Material shown:
______
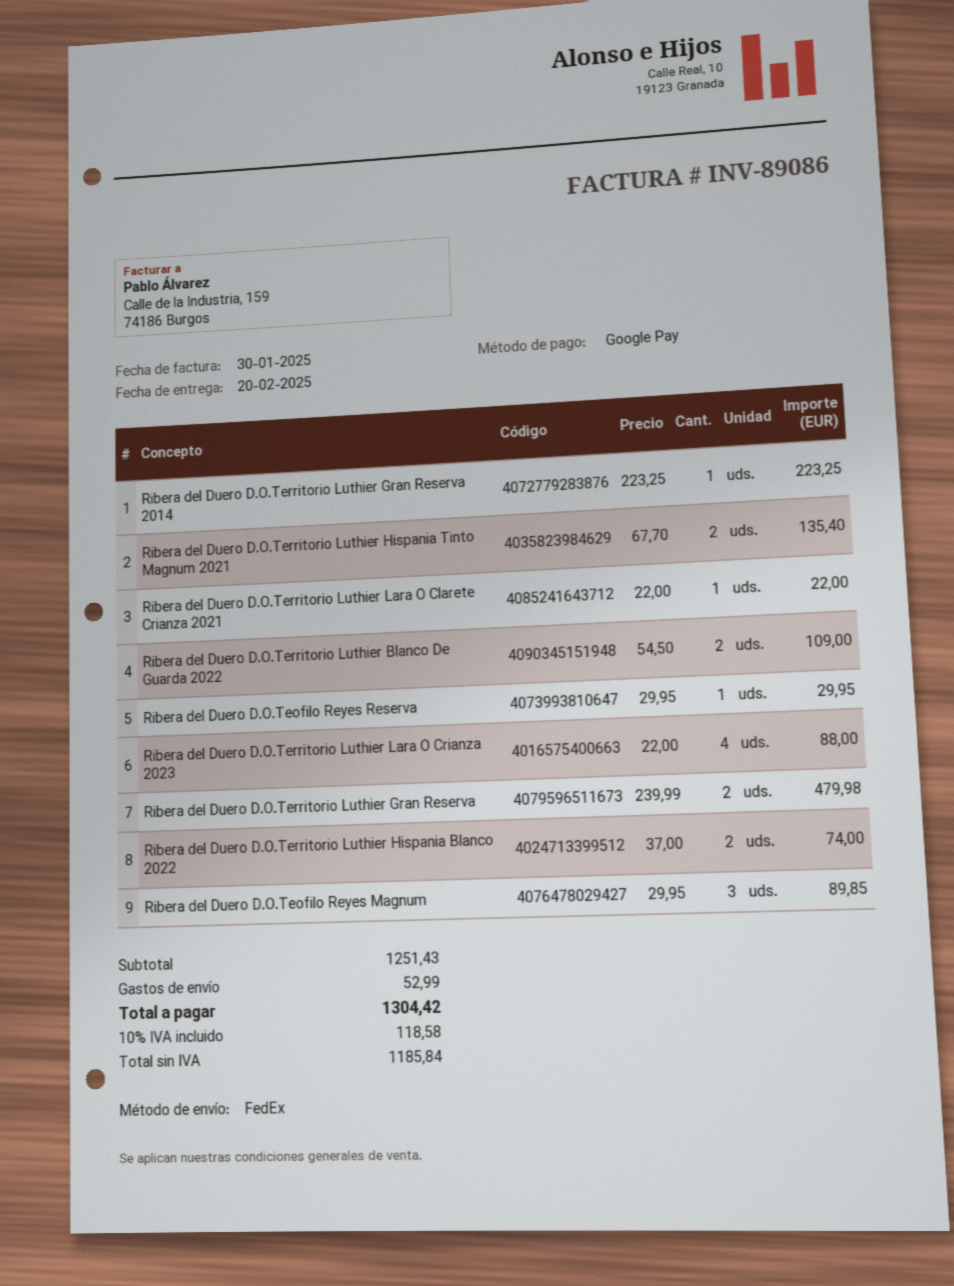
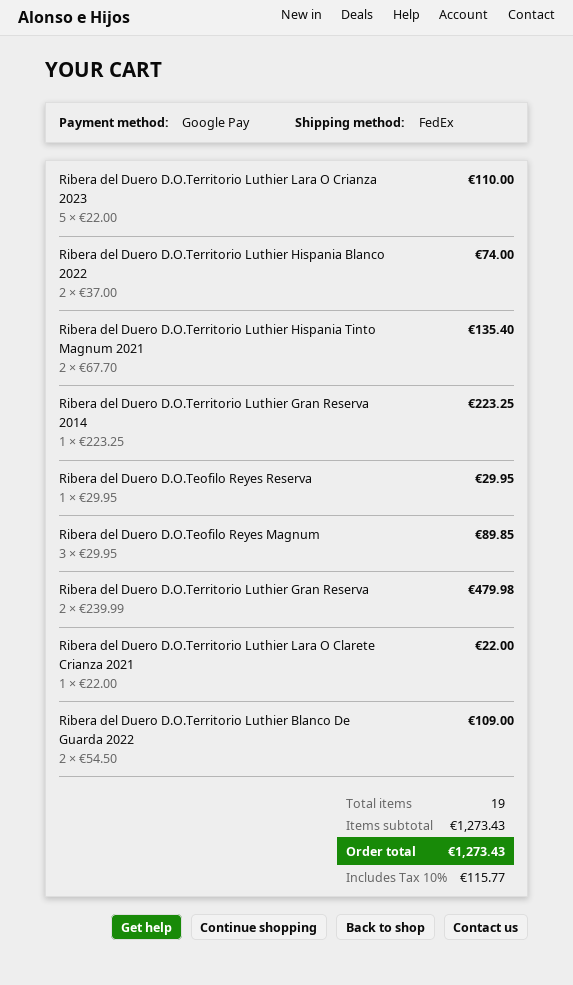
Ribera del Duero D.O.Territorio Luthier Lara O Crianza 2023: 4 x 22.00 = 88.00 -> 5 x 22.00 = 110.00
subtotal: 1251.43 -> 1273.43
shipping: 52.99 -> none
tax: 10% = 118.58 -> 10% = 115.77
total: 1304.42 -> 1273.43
______
Required work:
Copy out the data verbatim, with no pictures.

Result:
Ribera del Duero D.O.Territorio Luthier Lara O Crianza 2023: 4 x 22.00 = 88.00 -> 5 x 22.00 = 110.00
subtotal: 1251.43 -> 1273.43
shipping: 52.99 -> none
tax: 10% = 118.58 -> 10% = 115.77
total: 1304.42 -> 1273.43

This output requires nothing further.